An app service known as Aira offers blind or visually-impaired users the opportunity to use their smartphone as a second set of eyes, in order to perform tasks including shopping. Wegmans has become the first supermarket chain in the nation to offer the service.
Wegmans offers live staff on site to assist blind or visually-impaired shoppers with their shopping. That will not change, explained Wegmans consumer affairs manager Michele Mehaffy, but the introduction of Aira within their stores comes as part of the company's mission to maintain its strong reputation for customer service.
"Every customer wants independence when they're shopping," Mehaffy said. "To provide something like this to our customers who are blind, who have low vision, it's a great added feature for us."
Users download the app to their phone. When activated, it connects the user to a live operator who is able to use the smartphone camera to view the perspective of the client.
"It turns the front of the camera on and then the person can see what you see," explained Kevin Phelan, vice president of sales and marketing for Aira. "They also have this really great dashboard that has all sorts of information like the Wegmans app, which is fully integrated into their view."
Users pay a fee to host a bank of minutes, similar to a cell phone plan, from which the customers get their usage. However, in the case of Wegmans the company purchases its own minutes plan. Aira users, by logging into the Wegmans account as a guest, instead are able to use the store's minutes, rather than their own.
Gary Wagner, a blind Buffalo resident and Aira subscriber, had already tried the once before he appeared at Wegmans' store on Alberta Drive in Amherst to give a demonstration.
"The steps are really easy," he said. "Once you download the app to your smartphone and register, once that has taken place it's just a matter of tapping a button and being connected to an agent who will guide you through your environment."
Wagner stood with his wife at the customer service section of the supermarket as he activated the app. He made contact with April, the Aira operator who would assist him in his search for hot sauce and granola bars.
As Wagner held up his phone, April led him from the customer service desk, where the transaction began. His first search was for the hot sauce. There was a moment of confusion, though, as he was led to an aisle which had several Mexican-styled hot sauces available. He wanted Frank's though, which after a brief moment of time and checking by April was found one aisle over in condiments.
The other challenge, this time while searching for the granola bars, was a metal pole which partially obscured the view of the specific flavor he was looking for. But after a few moments of April instructing him to adjust the position of the phone, the right box was in his hands. She then continued to lead him to the checkout counter.
Despite the temporary delays, including the confusion over the hot sauce, Wagner was impressed.
"I think as the agents become more experienced with assisting blind and visually-impaired people to shop at Wegmans, they'll develop techniques to make that process even easier," he said.
April's patience in the moments of confusion was most noticeable. The patience for such occasions, Phelan explained, is an important part of Aira operators' training.

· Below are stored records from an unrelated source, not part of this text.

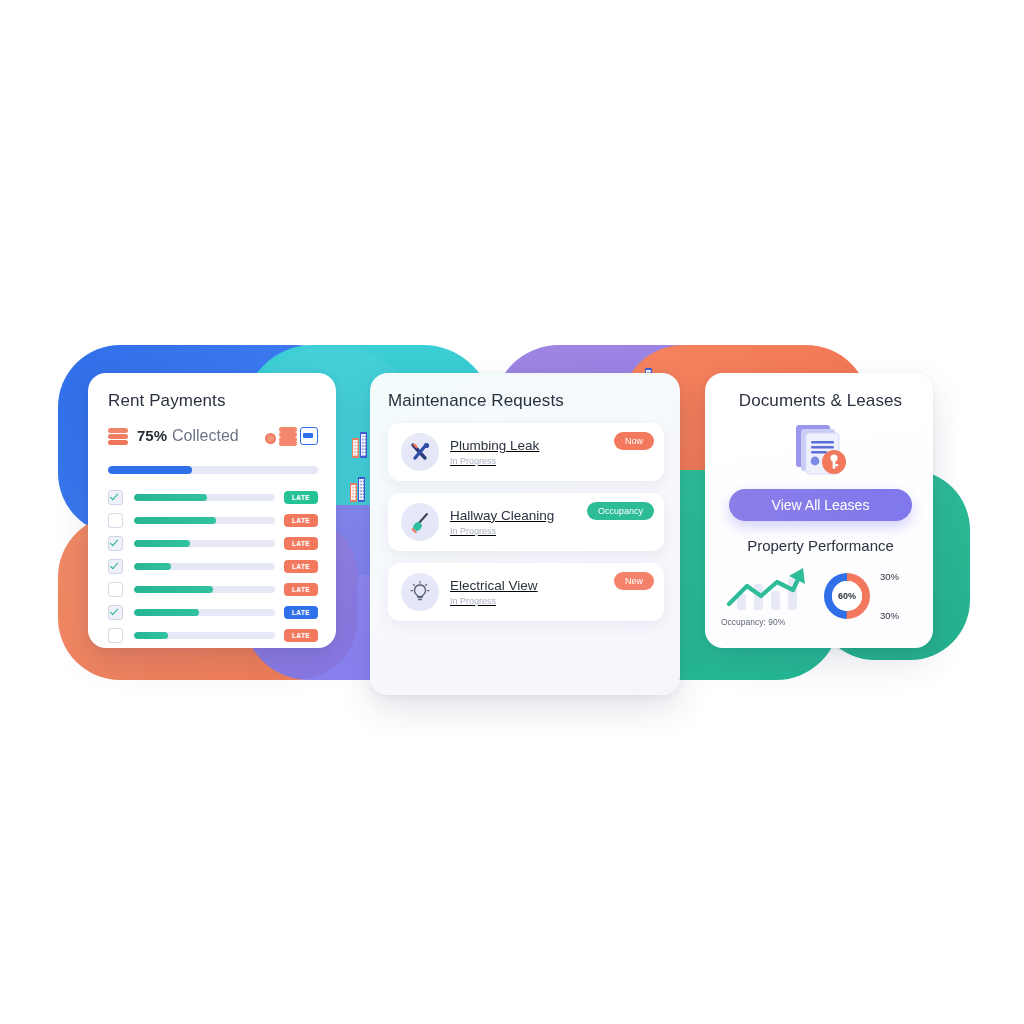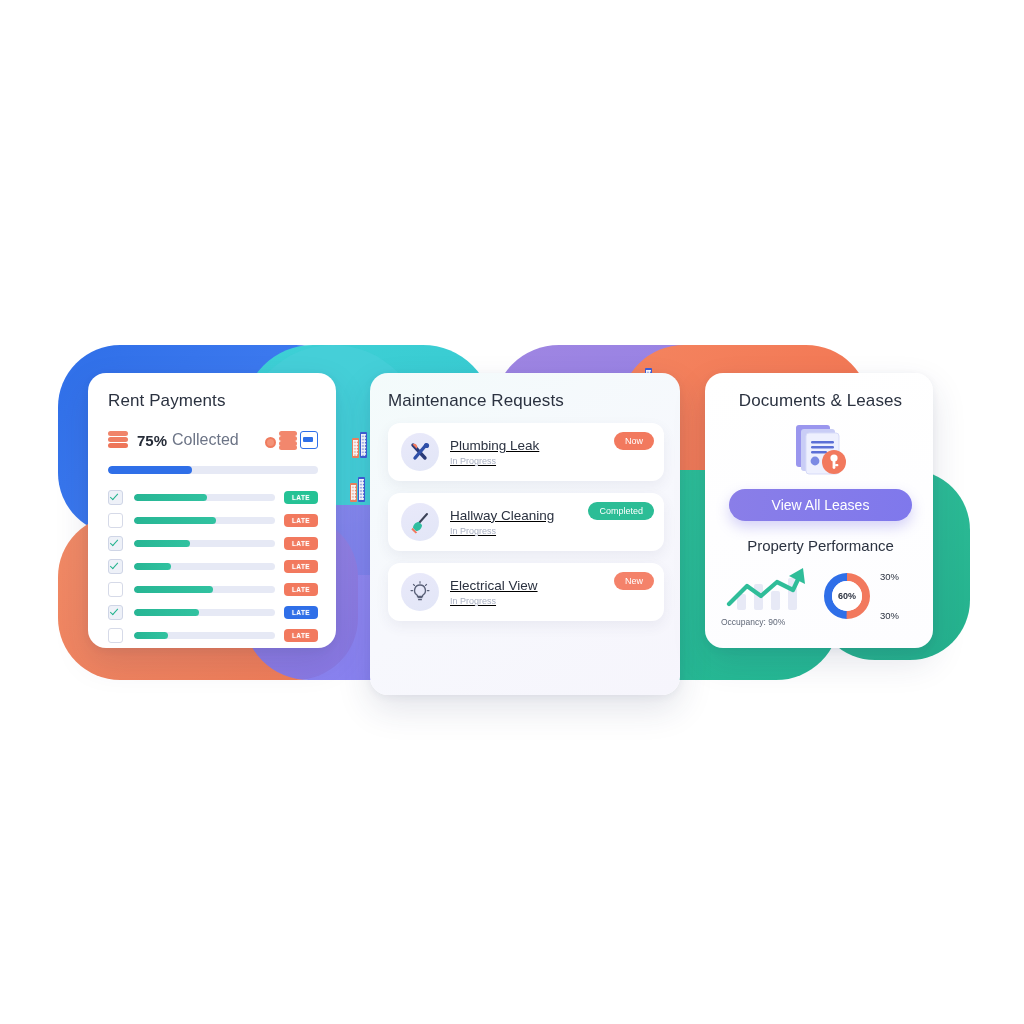--- a/index.html
+++ b/index.html
@@ -48,7 +48,7 @@
   
   #card-rent{left:88px;top:373px;width:248px;height:275px;padding:0;}
   .rent-inner{padding:18px 18px 10px 20px;}
-  .rent-row1{display:flex;align-items:center;margin-top:16px;height:26px;}
+  .rent-row1{display:flex;align-items:flex-start;margin-top:16px;height:26px;}
   .coin-stack{width:20px;height:20px;position:relative;flex:0 0 20px;}
   .coin-stack i{position:absolute;left:0;width:20px;height:5px;border-radius:3px;
     background:#f0846a;display:block;}

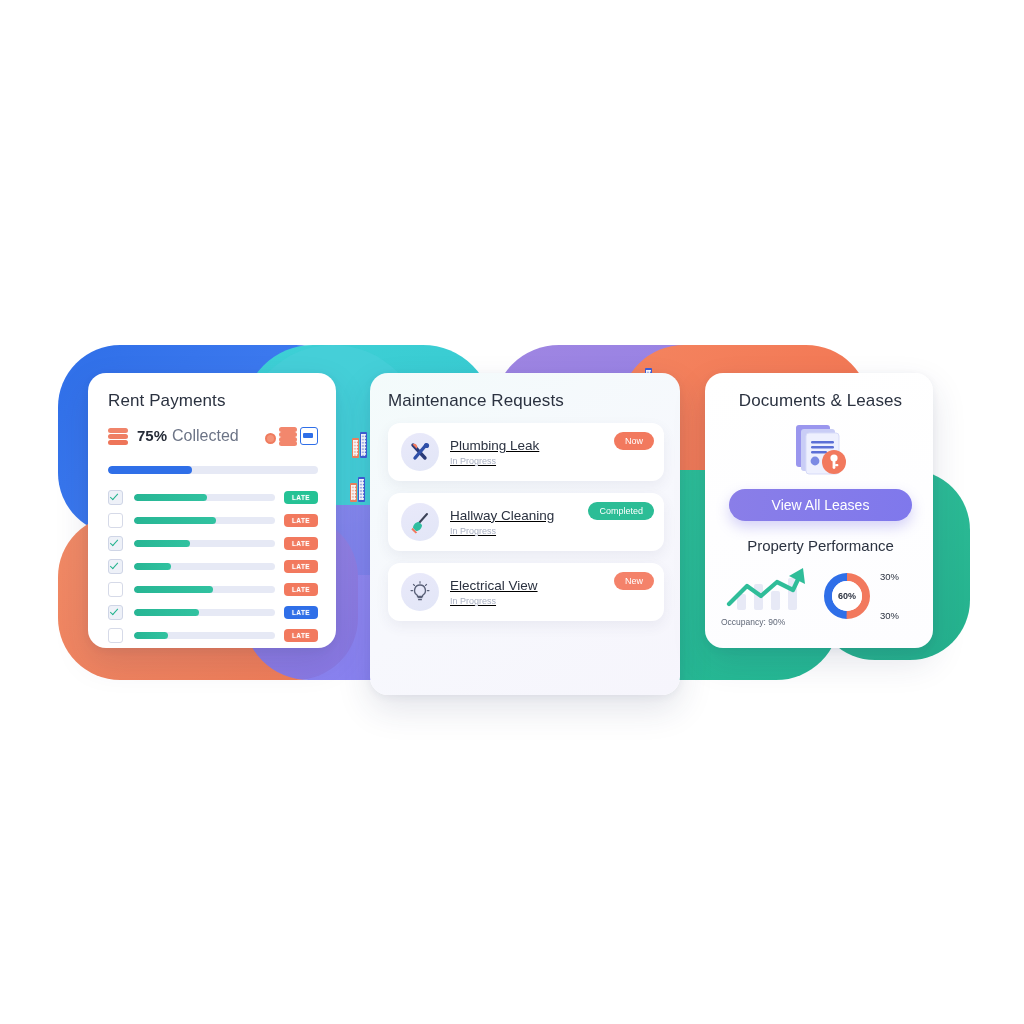--- a/index.html
+++ b/index.html
@@ -290,7 +290,7 @@
               <div class="mtitle">Hallway Cleaning</div>
               <div class="msub">In Progress</div>
             </div>
-            <div class="mbadge" style="background: rgb(44, 189, 150);">Completed</div>
+            <div class="mbadge" style="background: rgb(44, 189, 150);">Occupancy</div>
           </div>
           <div class="mrow">
             <div class="mic">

"The agents are really the lifeline of our business," Phelan said. "They go through a 30-day 'boot camp' where they get background screens. They go through what's called orientation of mobility training. Really communicating with someone who's blind or visually impaired. We take great pride in that quality of service."
Wagner said he next plans to use Aira at the airport during an upcoming trip to Washington, DC. Phelan says in addition to airports, Aira is also available in many restaurants and college campuses.